In closing, PocketModels provides a visually appealing experience with relatively straightforward rules that still manage to promote some deep and critical thought. The overall gameplay and setup is easy to pick up for those with some experience with these types of games, and not too challenging for newcomers. A fair number of packs have to be bought in order to put together a competitive fleet but only a few packs are necessary to play. As with all games, there are some issues present with this initial release, but I expect they will be ironed out in the future expansions.



Written by fstkfstk

Score Breakdown:

Art – The artwork continues the realistic, gritty, lived-in feel of the movies. The 3D ships provide a wonderful connection to the fight while the cards neatly and clearly direct the player in their use.

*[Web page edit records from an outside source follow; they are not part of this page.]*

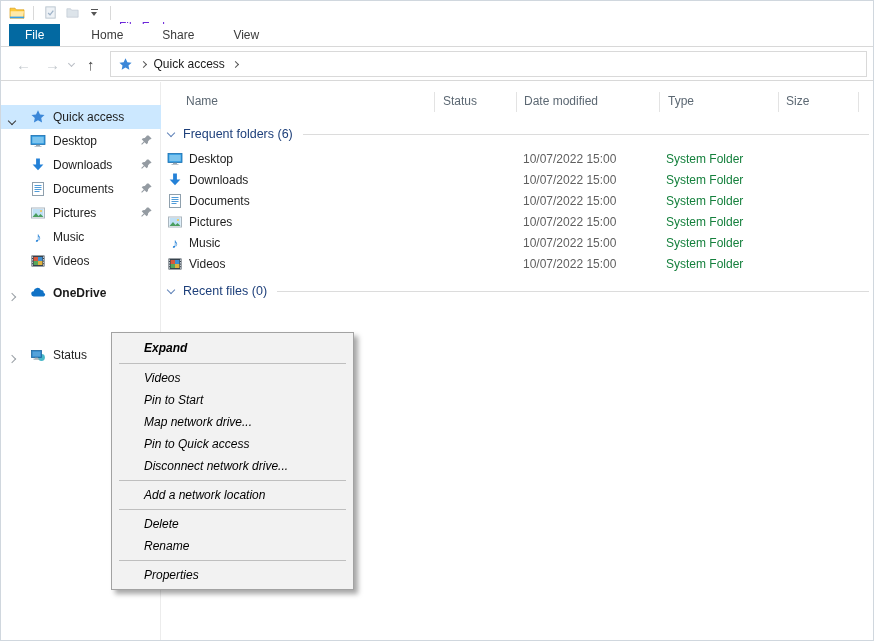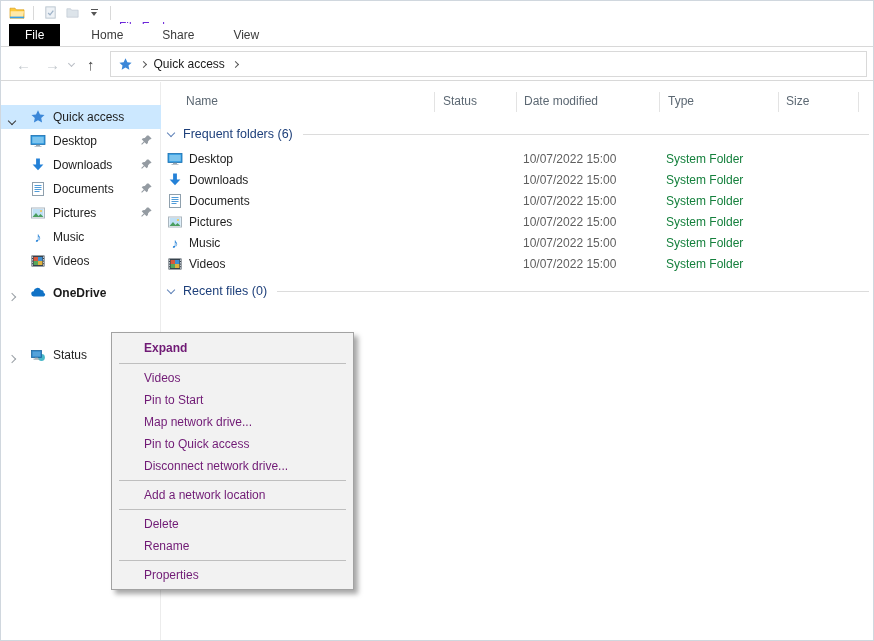--- a/index.html
+++ b/index.html
@@ -15,21 +15,21 @@
   .titlebar .vsep { width:1px; height:14px; background:#d9d9d9; margin:0 5px; }
   .qat-btn { display:flex; align-items:center; justify-content:center; width:22px; height:20px; }
   .qat-caret { display:flex; flex-direction:column; align-items:center; width:16px; }
   .qat-caret .bar { width:7px; height:1px; background:#555; margin-bottom:2px; }
   .qat-caret .tri { width:0; height:0; border-left:3.5px solid transparent; border-right:3.5px solid transparent; border-top:4px solid #555; }
   .win-title { margin-left:3px; color:#6d28d9;margin-top:29px; }
   
   .tabrow { position:absolute; left:0; top:23px; width:100%; height:23px;
     display:flex; align-items:stretch; border-bottom:1px solid #d8d8d8; background:#fff; }
   .tab { display:flex; align-items:center; padding:0 17px; color:#3b3b3b; cursor:default; }
-  .tab.file { background:#000000; color:#fff; margin-left:8px; padding:0 16px; }
+  .tab.file { background:#0369a1; color:#fff; margin-left:8px; padding:0 16px; }
   
   .navbar { position:absolute; left:0; top:47px; width:100%; height:33px;
     display:flex; align-items:center; border-bottom:1px solid #d8d8d8; background:#fff; }
   .nav-arrow { font-size:15px; line-height:1; padding:0 7px; }
   .nav-arrow.disabled { color:#c3c8cd; }
   .nav-arrow.enabled { color:#4a4a4a; }
   .chev { display:inline-block; width:5px; height:5px; border-right:1.3px solid #b9bec5; border-bottom:1.3px solid #b9bec5; transform:rotate(45deg); margin:0 6px 2px 2px; }
   .addressbox { flex:1; height:26px; margin:0 6px 0 8px; border:1px solid #d9d9d9; background:#fff;
     display:flex; align-items:center; padding-left:7px; }
   .crumb-chev { display:inline-block; width:5px; height:5px; border-right:1.4px solid #555; border-bottom:1.4px solid #555; transform:rotate(-45deg); margin:0 8px; }
@@ -53,21 +53,21 @@
   .group-chev { display:inline-block; width:6px; height:6px; border-right:1.5px solid #5f82b8; border-bottom:1.5px solid #5f82b8; transform:rotate(45deg); margin:0 9px 3px 6px; }
   .group-line { flex:1; height:1px; background:#dcdcdc; margin:0 6px 0 10px; }
   .filerow { position:absolute; left:0; width:100%; height:21px; }
   .filerow .fr-icon { position:absolute; left:5px; top:2px; width:16px; height:16px; }
   .filerow .fr-name { position:absolute; left:27px; top:3px; color:#1e1e1e; }
   .filerow .fr-date { position:absolute; left:361px; top:3px; color:#5f5f5f; }
   .filerow .fr-type { position:absolute; left:504px; top:3px; color:#15803d; }
   
   .ctxmenu { position:absolute; left:110px; top:331px; width:243px; background:#f2f2f2;
     border:1px solid #a2a2a2; box-shadow:4px 4px 5px rgba(0,0,0,0.35); padding:3px 0; z-index:10; }
-  .ctx-item { height:22px; line-height:22px; padding-left:32px; color:#701a75; cursor:default; }
+  .ctx-item { height:22px; line-height:22px; padding-left:32px; color:#000000; cursor:default;font-style:italic; }
   .ctx-item.default { font-weight:bold; height:24px; line-height:24px; }
   .ctx-sep { height:1px; background:#bfbfbf; margin:3px 7px; }
   
   .glyph-note { font-size:14px; color:#2481d7; line-height:16px; display:block; text-align:center; }
 </style>
 </head>
 <body>
 
 <div id="window">
 

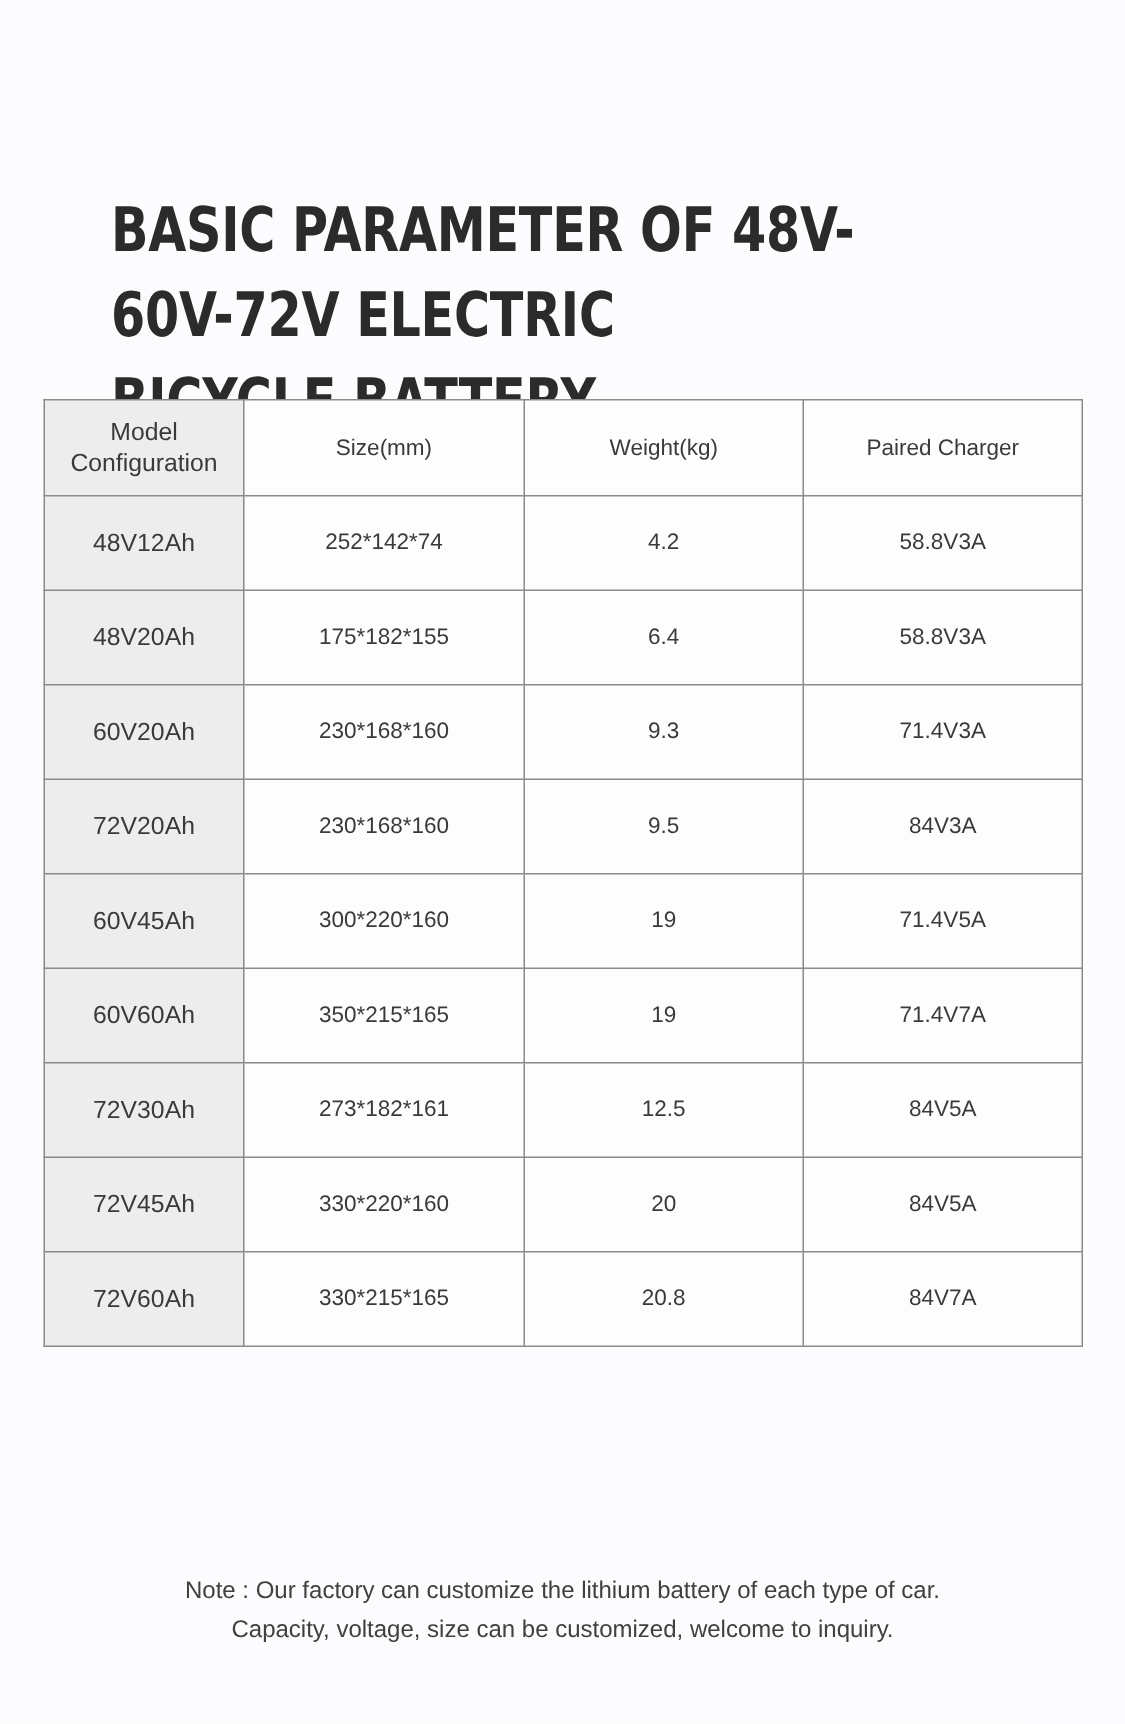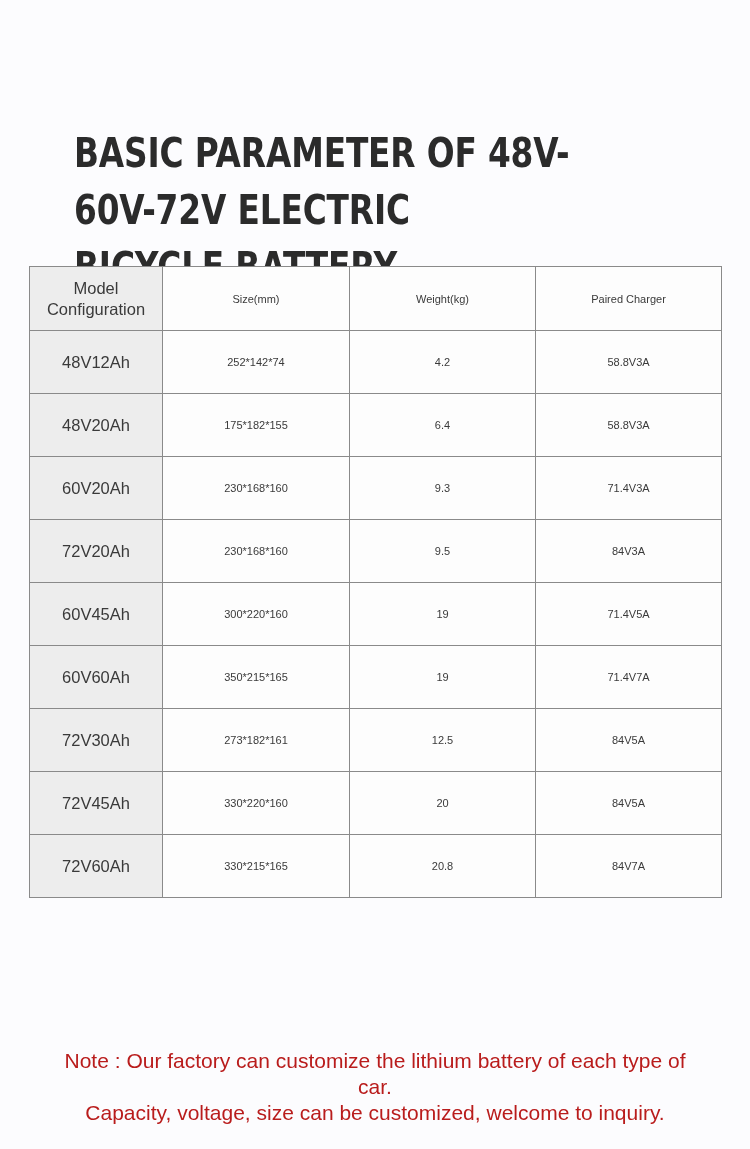--- a/index.html
+++ b/index.html
@@ -60,21 +60,21 @@
   table.spec col.c4 { width: 186px; }
 
   table.spec th,
   table.spec td {
     border: 1px solid #8a8a8a;
     text-align: center;
     vertical-align: middle;
     color: #3a3a3a;
     font-weight: normal;
     font-family: "Liberation Sans", sans-serif;
-    font-size: 11px;
+    font-size: 15px;
     line-height: 22px;
     padding: 0;
   }
 
   table.spec thead th {
     height: 63px;
   }
 
   table.spec tbody td {
     height: 62px;
@@ -94,23 +94,23 @@
 
   .hdr-line { display: block; }
 
   
   .note {
     position: absolute;
     left: 50px;
     top: 1048px;
     width: 650px;
     text-align: center;
-    color: #b91c1c;
+    color: #404040;
     font-family: "Liberation Sans", sans-serif;
-    font-size: 21px;
+    font-size: 16px;
     line-height: 26px;
   }
   .note .note-line { display: block; }
 </style>
 </head>
 <body>
 
 <div class="page">
 
   <h1 class="title">BASIC PARAMETER OF 48V-60V-72V ELECTRIC BICYCLE BATTERY</h1>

Gameplay – Chaotic at times, fleet building requires a great deal of forethought, but once that is over the actual fighting is quick and fun. Rules are simple, the board is straightforward, and victory is satisfying.

Balance – In some cases balancing may have been taken too far, but overall most ships are worth the points.

Production Quality – The low amount of errata, clear printing design, and cheerful packaging combine to make this game a winner.

Greed – Rare ships and cards are worth owning but a subset of each provides ample play opportunities and capability.

Overall – I give this game five build stars and I would put it in my fleet. But only if someone else took my Devastator first.